Hacking Your Way to Better Security

When Consumer Reports put anti-virus products to the test last month, they did so with a twist: they created new viruses. The response to this has mostly been negative, with AV and anti-spyware vendors crying foul.

What’s been missed in the hoopla, however, is that Consumer Reports did the right thing. Maybe it’s not ethical to introduce new viruses to the world, but any organization hoping to protect its network from intruders should take a cue from Consumer Reports . When thinking about security, start by thinking like an intruder.

This is not novel advice. Scan the bookshelves of any executive’s office, and chances are you’ll see Sun Tzu’s Art of War. One of its most quoted passages? “Know thy enemy and know thyself, find naught in fear for 100 battles.”

The problem for most security pros is figuring out how to “know” hackers and, conversely, how to know their own weaknesses better than those seeking to exploit them.

Hacking is considered a black art. Hackers spend their lives glued to computers and will eventually come up with some new, unusual method for circumventing security. Hackers don’t think or act like the rest of us. That’s the perception.

The reality is altogether different, according to Eric Schultze, chief security architect at security firm Shavlik Technologies. Most hackers follow predictable patterns and most gravitate to the easiest hacks first.

Security Gaps

“The problem is that security pros assess their vulnerabilities using an administrator’s point of view, instead of thinking like someone trying to crack a network, Schultze said.

“As an IT administrator, I know that I use the same password across all networks and applications. It makes my job easier. What I forget is that hackers know this and it makes their job easier too. As a hacker, I know that if I crack one password it might be valid system-wide.”

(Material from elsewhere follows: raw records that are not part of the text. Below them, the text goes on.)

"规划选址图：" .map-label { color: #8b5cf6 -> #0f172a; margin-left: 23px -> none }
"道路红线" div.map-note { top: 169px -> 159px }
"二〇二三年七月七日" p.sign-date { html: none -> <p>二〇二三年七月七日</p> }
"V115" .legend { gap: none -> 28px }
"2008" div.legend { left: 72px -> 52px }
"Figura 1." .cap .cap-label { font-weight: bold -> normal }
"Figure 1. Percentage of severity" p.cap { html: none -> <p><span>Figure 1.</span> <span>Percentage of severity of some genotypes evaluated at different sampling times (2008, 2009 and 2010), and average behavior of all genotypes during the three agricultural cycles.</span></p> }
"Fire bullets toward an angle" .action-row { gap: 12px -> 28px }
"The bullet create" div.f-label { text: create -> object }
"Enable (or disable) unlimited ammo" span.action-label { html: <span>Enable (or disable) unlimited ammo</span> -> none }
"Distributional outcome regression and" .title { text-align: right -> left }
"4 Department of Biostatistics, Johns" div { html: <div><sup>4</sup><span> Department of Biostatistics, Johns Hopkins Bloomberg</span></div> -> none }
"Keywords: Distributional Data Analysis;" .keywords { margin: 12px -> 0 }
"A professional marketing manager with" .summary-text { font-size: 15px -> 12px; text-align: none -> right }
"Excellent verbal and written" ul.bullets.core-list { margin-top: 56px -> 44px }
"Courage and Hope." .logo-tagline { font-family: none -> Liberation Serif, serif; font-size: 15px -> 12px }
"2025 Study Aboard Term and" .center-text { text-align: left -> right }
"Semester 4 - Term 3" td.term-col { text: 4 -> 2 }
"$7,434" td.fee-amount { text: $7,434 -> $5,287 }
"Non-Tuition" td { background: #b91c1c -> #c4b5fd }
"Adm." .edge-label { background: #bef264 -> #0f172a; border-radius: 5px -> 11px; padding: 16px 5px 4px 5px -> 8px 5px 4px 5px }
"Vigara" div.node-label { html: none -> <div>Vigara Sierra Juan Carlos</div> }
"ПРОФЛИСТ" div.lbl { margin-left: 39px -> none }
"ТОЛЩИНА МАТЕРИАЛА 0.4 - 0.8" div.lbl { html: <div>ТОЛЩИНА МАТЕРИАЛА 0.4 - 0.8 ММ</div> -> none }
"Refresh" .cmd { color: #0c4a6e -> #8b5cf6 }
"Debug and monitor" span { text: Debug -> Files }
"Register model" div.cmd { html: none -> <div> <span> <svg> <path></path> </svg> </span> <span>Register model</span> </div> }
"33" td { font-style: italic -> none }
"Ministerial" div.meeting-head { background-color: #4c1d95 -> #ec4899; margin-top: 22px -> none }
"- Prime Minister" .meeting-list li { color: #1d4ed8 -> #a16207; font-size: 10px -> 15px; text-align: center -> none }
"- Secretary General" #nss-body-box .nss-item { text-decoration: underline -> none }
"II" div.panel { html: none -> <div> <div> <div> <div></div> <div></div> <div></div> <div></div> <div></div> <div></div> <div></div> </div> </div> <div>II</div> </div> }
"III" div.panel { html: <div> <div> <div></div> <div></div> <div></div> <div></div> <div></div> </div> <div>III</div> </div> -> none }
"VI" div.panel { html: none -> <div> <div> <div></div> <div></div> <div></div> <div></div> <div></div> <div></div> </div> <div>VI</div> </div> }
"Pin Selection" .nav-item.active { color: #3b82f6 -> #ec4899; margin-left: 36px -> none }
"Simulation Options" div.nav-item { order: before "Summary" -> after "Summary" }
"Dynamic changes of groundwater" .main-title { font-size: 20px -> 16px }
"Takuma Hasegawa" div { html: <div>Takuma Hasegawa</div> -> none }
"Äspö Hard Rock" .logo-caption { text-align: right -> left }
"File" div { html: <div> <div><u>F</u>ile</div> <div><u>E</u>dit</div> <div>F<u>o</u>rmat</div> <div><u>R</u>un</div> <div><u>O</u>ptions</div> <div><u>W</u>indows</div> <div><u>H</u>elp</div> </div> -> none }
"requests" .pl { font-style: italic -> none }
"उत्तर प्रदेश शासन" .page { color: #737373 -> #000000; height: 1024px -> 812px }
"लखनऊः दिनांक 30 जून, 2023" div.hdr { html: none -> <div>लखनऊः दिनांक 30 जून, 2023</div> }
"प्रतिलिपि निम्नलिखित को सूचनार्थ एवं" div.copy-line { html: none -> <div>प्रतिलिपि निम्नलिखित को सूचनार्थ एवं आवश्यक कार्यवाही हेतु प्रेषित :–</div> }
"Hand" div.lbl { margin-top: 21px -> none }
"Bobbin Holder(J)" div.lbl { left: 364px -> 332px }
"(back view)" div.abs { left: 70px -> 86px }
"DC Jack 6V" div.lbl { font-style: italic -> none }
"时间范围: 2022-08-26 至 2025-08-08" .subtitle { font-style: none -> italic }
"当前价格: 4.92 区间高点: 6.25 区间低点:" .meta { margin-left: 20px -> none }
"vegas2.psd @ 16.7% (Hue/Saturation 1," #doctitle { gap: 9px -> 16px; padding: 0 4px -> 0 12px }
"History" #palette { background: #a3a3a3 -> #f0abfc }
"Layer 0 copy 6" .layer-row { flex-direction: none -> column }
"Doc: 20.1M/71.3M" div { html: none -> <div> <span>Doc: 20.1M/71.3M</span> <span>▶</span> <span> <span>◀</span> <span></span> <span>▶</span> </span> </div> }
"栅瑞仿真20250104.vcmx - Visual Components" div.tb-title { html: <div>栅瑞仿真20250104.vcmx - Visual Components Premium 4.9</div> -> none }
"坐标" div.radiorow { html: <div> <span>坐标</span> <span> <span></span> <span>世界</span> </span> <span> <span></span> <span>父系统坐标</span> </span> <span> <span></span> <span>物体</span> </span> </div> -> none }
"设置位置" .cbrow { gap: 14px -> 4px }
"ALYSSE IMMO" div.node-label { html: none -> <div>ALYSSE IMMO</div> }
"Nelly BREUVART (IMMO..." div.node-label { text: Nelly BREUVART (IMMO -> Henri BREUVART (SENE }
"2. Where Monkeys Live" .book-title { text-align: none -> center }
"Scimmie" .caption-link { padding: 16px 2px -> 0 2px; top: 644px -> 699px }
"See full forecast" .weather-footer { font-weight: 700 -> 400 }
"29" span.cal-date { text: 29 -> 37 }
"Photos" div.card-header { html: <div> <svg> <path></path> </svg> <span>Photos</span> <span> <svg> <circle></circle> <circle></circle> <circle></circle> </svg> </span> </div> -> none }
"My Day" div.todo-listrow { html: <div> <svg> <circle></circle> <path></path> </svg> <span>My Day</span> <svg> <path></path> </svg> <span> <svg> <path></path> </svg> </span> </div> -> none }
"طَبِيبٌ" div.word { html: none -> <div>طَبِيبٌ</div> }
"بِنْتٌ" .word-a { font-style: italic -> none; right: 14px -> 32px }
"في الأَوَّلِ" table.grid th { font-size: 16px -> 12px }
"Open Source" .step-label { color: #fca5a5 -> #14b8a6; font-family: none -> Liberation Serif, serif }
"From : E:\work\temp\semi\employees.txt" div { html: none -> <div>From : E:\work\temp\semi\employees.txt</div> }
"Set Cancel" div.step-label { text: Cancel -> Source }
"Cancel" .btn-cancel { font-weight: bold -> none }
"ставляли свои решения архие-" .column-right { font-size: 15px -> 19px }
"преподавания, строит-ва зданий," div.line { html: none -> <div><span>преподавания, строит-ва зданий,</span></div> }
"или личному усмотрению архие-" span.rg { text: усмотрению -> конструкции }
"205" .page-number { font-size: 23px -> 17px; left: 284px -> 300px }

Schultze pointed out some other admin behaviors that undermine security. “If I’m a hacker and I want to guess passwords, who do I go after?”

That’s right, the answer is, again, administrators. And that’s not just because their passwords are the most valuable, but also because they’re often the easiest to crack.

Most users must change their passwords every month or so. Administrators do not. They have the luxury of leaving their passwords in place indefinitely. Better still, from a hacker’s perspective, many administrator accounts don’t have automatic lockout features turned on; meaning that a hacker can try an infinite number of user-name password combinations until they hit on the one that lets them in.

While understanding your own behavior is important, how do you accomplish this? “It’s hard to do on your own,” cautioned Peter Firstbrook, an analyst with Gartner. “Smart organizations get outside help.”

Firstbrook recommended a few steps for understanding your security profile and, more importantly, your organizational security behaviors. Services like vulnerability assessments and device inventories are essential, while configuration and patch management tools should be used regularly to keep the network up to date.